Il donatore di sangue, lavoratore dipendente, ha diritto ad ottenere un permesso di lavoro per l'intera giornata in cui effettua la donazione, conservando la normale retribuzione per l'intera giornata lavorativa (art.8, legge219/2005). Una volta effettuata la donazione il personale del servizio trasfusionale o dell'unità di raccolta forniranno un attestato di avvenuta donazione che poi dovrà essere consegnato al datore di lavoro.

Per gli aspiranti donatori, lavoratori dipendenti, che verranno ritenuti non idonei alla donazione, il permesso retribuito coprirà solo il tempo necessario all'accertamento dell'idoneità e alle relative procedure. La non idoneità alla donazione è certificata dal medico del servizio trasfusionale o dell'unità di raccolta e la certificazione andrà consegnata al datore di lavoro.

Donazione Dedicata

Assolutamente si, anche perché rappresenta un gesto di solidarietà in un momento difficile.
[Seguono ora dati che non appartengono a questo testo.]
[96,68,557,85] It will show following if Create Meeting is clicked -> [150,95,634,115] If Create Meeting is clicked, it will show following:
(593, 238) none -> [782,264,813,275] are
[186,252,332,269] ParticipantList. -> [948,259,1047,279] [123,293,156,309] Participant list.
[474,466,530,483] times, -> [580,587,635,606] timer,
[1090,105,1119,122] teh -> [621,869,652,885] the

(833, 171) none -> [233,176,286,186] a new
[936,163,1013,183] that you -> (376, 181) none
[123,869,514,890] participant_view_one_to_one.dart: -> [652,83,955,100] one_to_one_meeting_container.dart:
Non è prevista tuttavia la donazione “dedicata”, ovvero quella proveniente da una persona conosciuta direttamente dal ricevente, poiché non è più sicura rispetto a quella di un donatore sconosciuto al ricevente.

Gratuità della Donazione

La donazione in Italia è gratuita, volontaria e anonima. Questo significa che chi riceve del sangue donato non sa da chi arriva e, allo stesso tempo, chi dona il sangue non sa chi ne sarà il beneficiario. La sicurezza è tutelata da tutto il percorso delle donazioni (valutazione delle condizioni generali di salute del donatore, compilazione del questionario anamnestico, accertamento dei requisiti fisici per l'idoneità, analisi di legge etc).

Ulteriori Informazioni

Per qualsiasi dubbio o per ricevere informazioni su quali siano i comportanti a rischio è possibile fare riferimento al medico responsabile della selezione del donatore.
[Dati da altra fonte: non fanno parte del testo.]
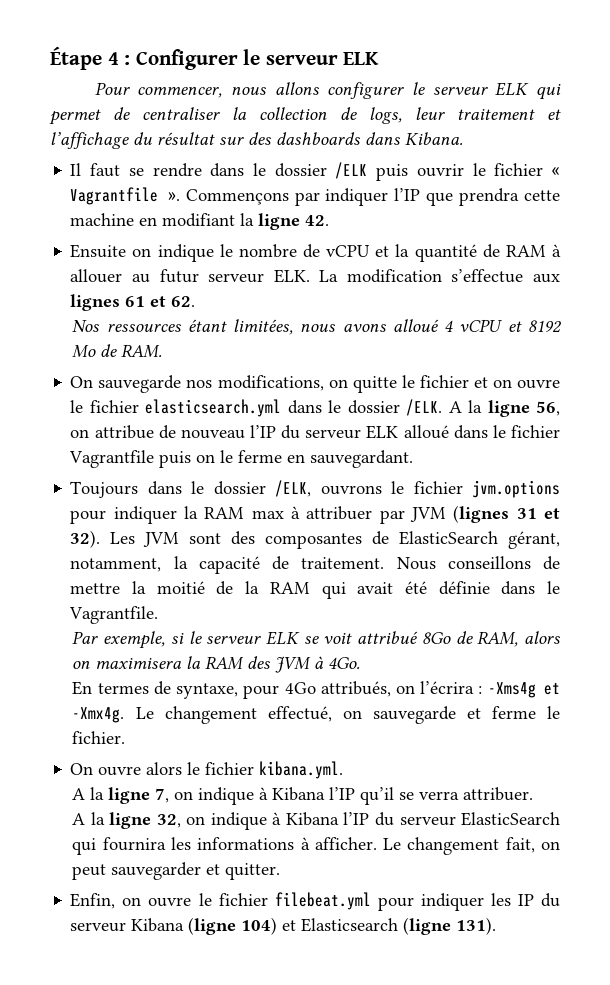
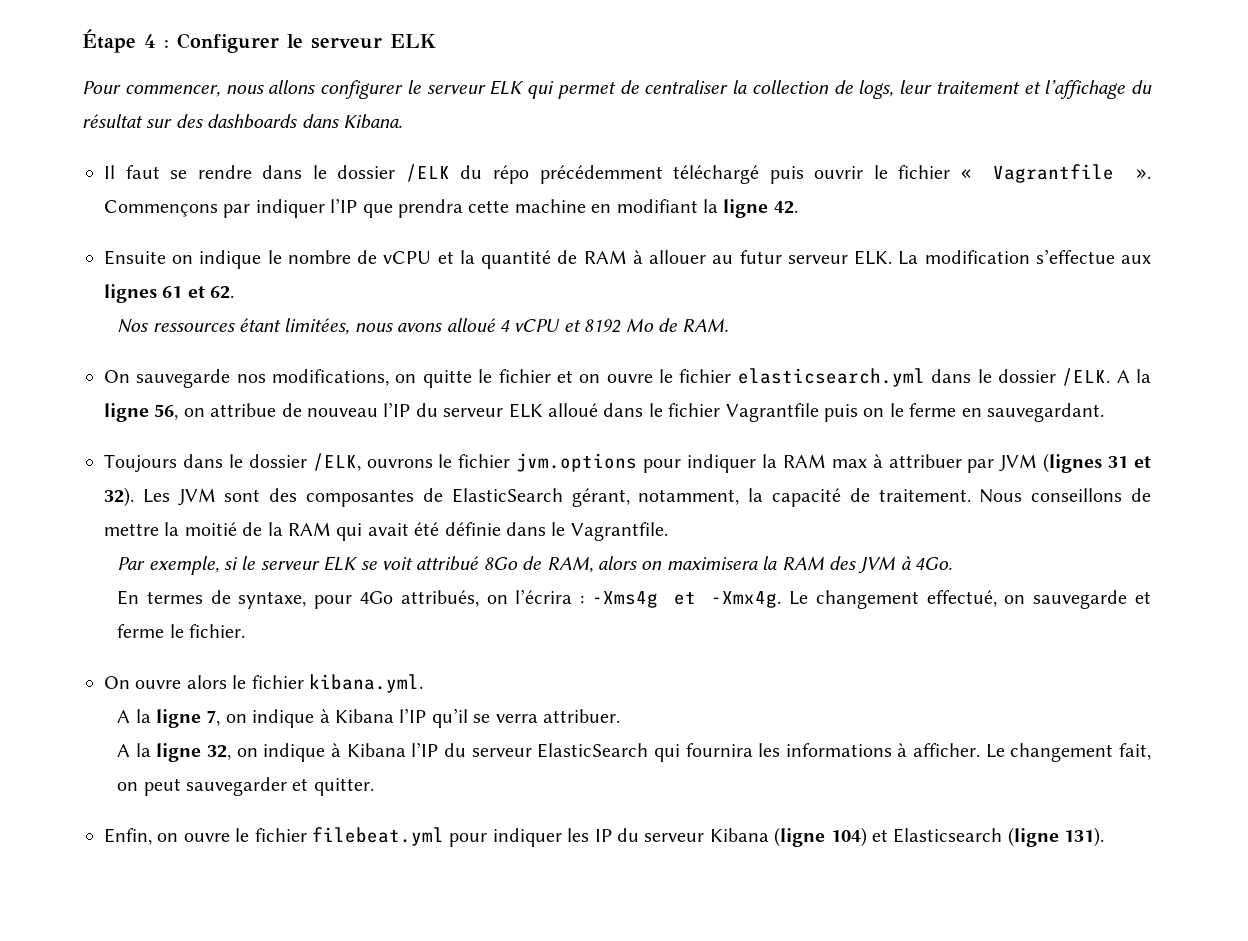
(368, 170) none -> [460,165,760,184] du répo précédemment téléchargé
Per diventare donatore è necessario collegarsi al sito avis.it, cercare la sede AVIS più vicina alla propria abitazione e telefonare per fissare un appuntamento.

Funzioni del Sangue

Il sangue rappresenta il 7% del nostro peso corporeo, in media 5 litri. Esso è uno degli organi fluidi del nostro organismo (l’altro è la linfa) e circola all’interno di arterie, vene e capillari.
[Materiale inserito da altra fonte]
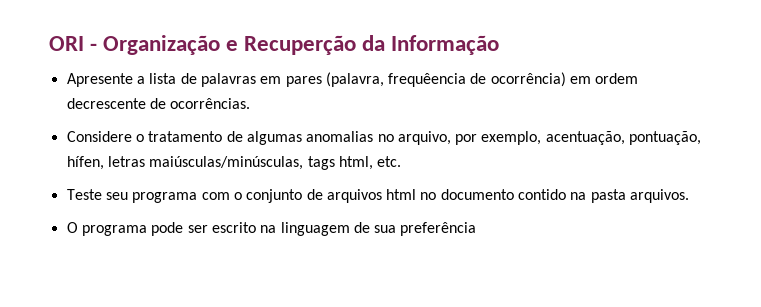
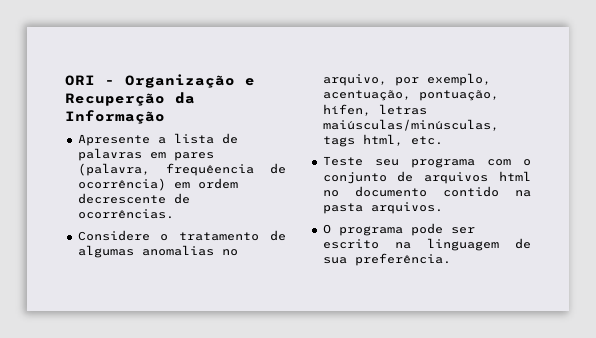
[400,222,477,236] preferência -> [354,253,451,266] preferência.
Diverse sono le funzioni espletate dal sangue:

  1. Respiratoria (scambio ossigeno/anidride carbonica).
  2. Nutritizia (porta a tutte le cellule le sostanze nutrienti).
  3. Escretrice (raccoglie i rifiuti che convoglia agli organi destinati a distruggerli).
  4. Termoregolatrice (distribuisce il calore).
  5. Regolatrice dell’equilibrio idrico (per mezzo del plasma).
  6. Difensiva dai microrganismi (con i globuli bianchi e gli anticorpi o immunoglobuline).
  7. Emostatica (arresta il sanguinamento per mezzo delle piastrine e dei fattori coagulativi).

Il sangue è un tessuto “speciale” liquido, vischioso, opaco, costituito per il 45% da corpuscoli e per il 55% da liquido. La parte corpuscolata contiene globuli rossi, globuli bianchi e piastrine mentre la parte liquida, corrispondente al 55-60% del volume del sangue, si compone di plasma.

Globuli Rossi

I Globuli Rossi, chiamati anche eritrociti, hanno la funzione di trasportare l’ossigeno ai tessuti eliminando l’anidride carbonica. Essi rappresentano il componente cellulare più numeroso del sangue: in un uomo adulto del peso di 70 kg, e quindi con un volume di sangue di circa 5 litri, circolano ben 25.000 miliardi di Globuli Rossi, che si rinnovano completamente in 4 mesi, al ritmo di circa 250 miliardi al giorno.

Globuli Bianchi

I Globuli Bianchi, chiamati anche leucociti, hanno la funzione di difesa dell’organismo: alcuni servono a distruggere le sostanze estranee penetrate nell’organismo, altri servono alla formazione degli anticorpi. Il loro numero normale varia da 4 mila a 10 mila elementi per millimetro cubo.

Piastrine

Le Piastrine: sono i più piccoli elementi corpuscolati del sangue, di numero tra 150 e 400 mila unità per millimetro cubo. La loro vita media è brevissima: 3 - 5 giorni. Intervengono per prime nell’arrestare le emoraggie.